How OmegaT Has Changed My Life As a Translator

If you were a carpenter, wouldn’t you want to use a hammer to drive in the nails, instead of some random rock that you found lying on the ground?


My interest in translation started out when I was a teenager, hanging around in the family business. We would have these big machines shipped in from Japan for the production of goods, but the manuals were only in Japanese and English but not in our native language. That was a real problem when the machines would have to be repaired, upgraded or reconfigured, but I had an interest in technology and the machines, so I would dive into the manuals and translate into our native language, Danish. This turned out to be a great way to save money instead of flying in a mechanic from Japan to Europe, and I realized that there were money to be made doing translations.

Later I became interested in open source software, which has always been translated into multiple languages due to the nature of this type of software. Everybody is allowed to modify what they want, and that includes the language version. I spent a lot of time translating the Ubuntu operating system and the applications included. This was done via a homepage, and I believe it’s called cloud translation, or crowd translation. Many different people translating the same operating system or application.

When I was translating the manuals from Japan, I was working with a “dead” source text, i.e. pieces of paper with printed text. It was even before we started using a word processor on a computer.

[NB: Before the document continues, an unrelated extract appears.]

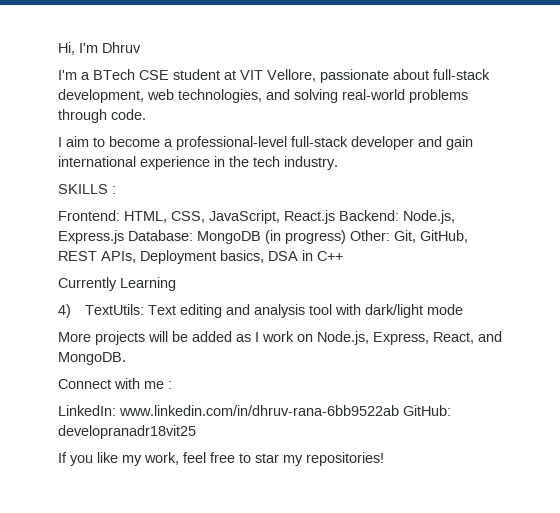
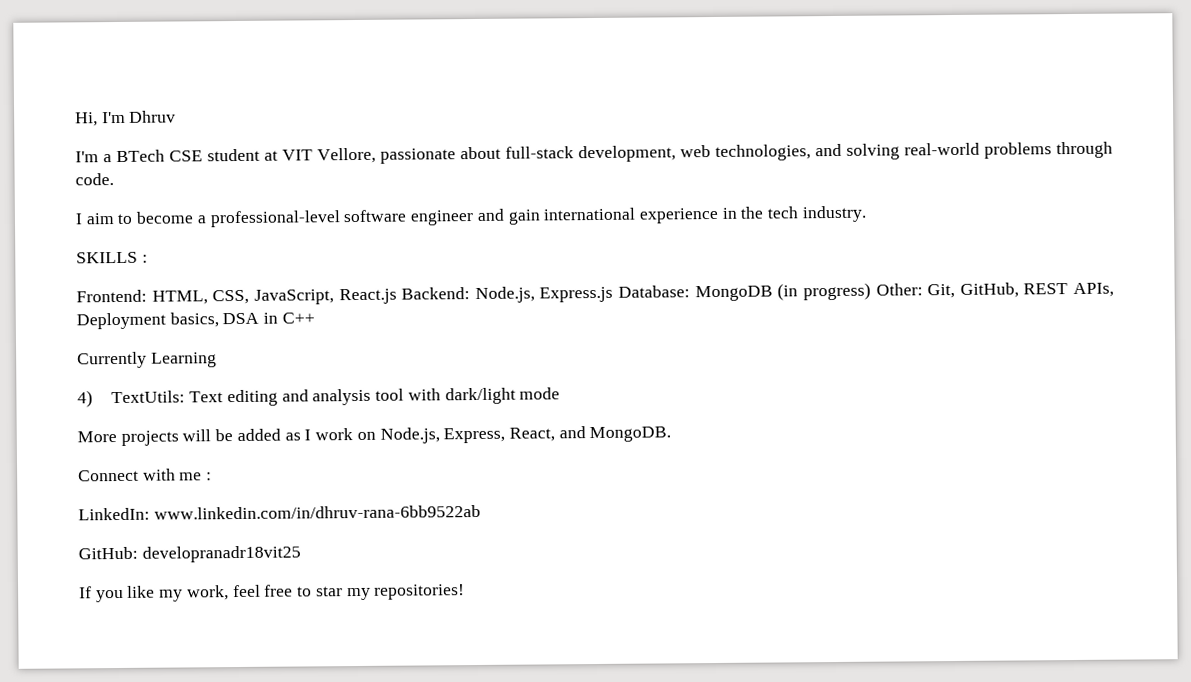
- I aim to become a professional-level full-stack developer and gain international experience in the tech industry.
+ I aim to become a professional-level software engineer and gain international experience in the tech industry.
- LinkedIn: www.linkedin.com/in/dhruv-rana-6bb9522ab GitHub: developranadr18vit25
+ LinkedIn: www.linkedin.com/in/dhruv-rana-6bb9522ab
+ GitHub: developranadr18vit25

When I later began translating other things, for example something from the Internet, I would use a word processor on a PC, with two files open next to each other, the source file to the left, and the target file to the right. If there was a word that I didn’t know too well I would scroll up to the top of the target document to find it again, and scroll back down. If there were similar sentences throughout the document, I would do the same, scroll up and down until my fingers were tired.

Translating unfamiliar words in the cloud or crowd environment would have me changing web pages again and again to look up the words again on the Internet.

As I began looking at translation as a way to make money, I was already on an open source platform, and I realized that of course there had to be open source software tools for translators too, without knowing what they would look like.

This is were the OmegaT program showed up in my search results – and what a relief. OmegaT is a CAT tool (Computer-Assisted Translation), that helps you remember what translations you made previously, but this was just the beginning, as it turns out that there are many CAT tools out there, both free versions and versions that you’ll have to pay for. A CAT tool helps me:

  • Remember how I translated a particular word or sentence previously
  • Have fast access to machine translations inside the program
  • Work faster
  • Be more consistent throughout the document
  • Build an asset of translation memories over time

OmegaT opened my eyes to the world of CAT tools, although I still use OmegaT today for translation jobs.

Now the scrolling up and down through documents is limited. I’m more consisted throughout a target document, and I’m building my own translation memory and terminologies for future use. It basically means that I’m more efficient when translating, and working is more fun now as things flow in a smoother way. On top of that I’m always excited when new CAT tool features are announced, that could help me make more money.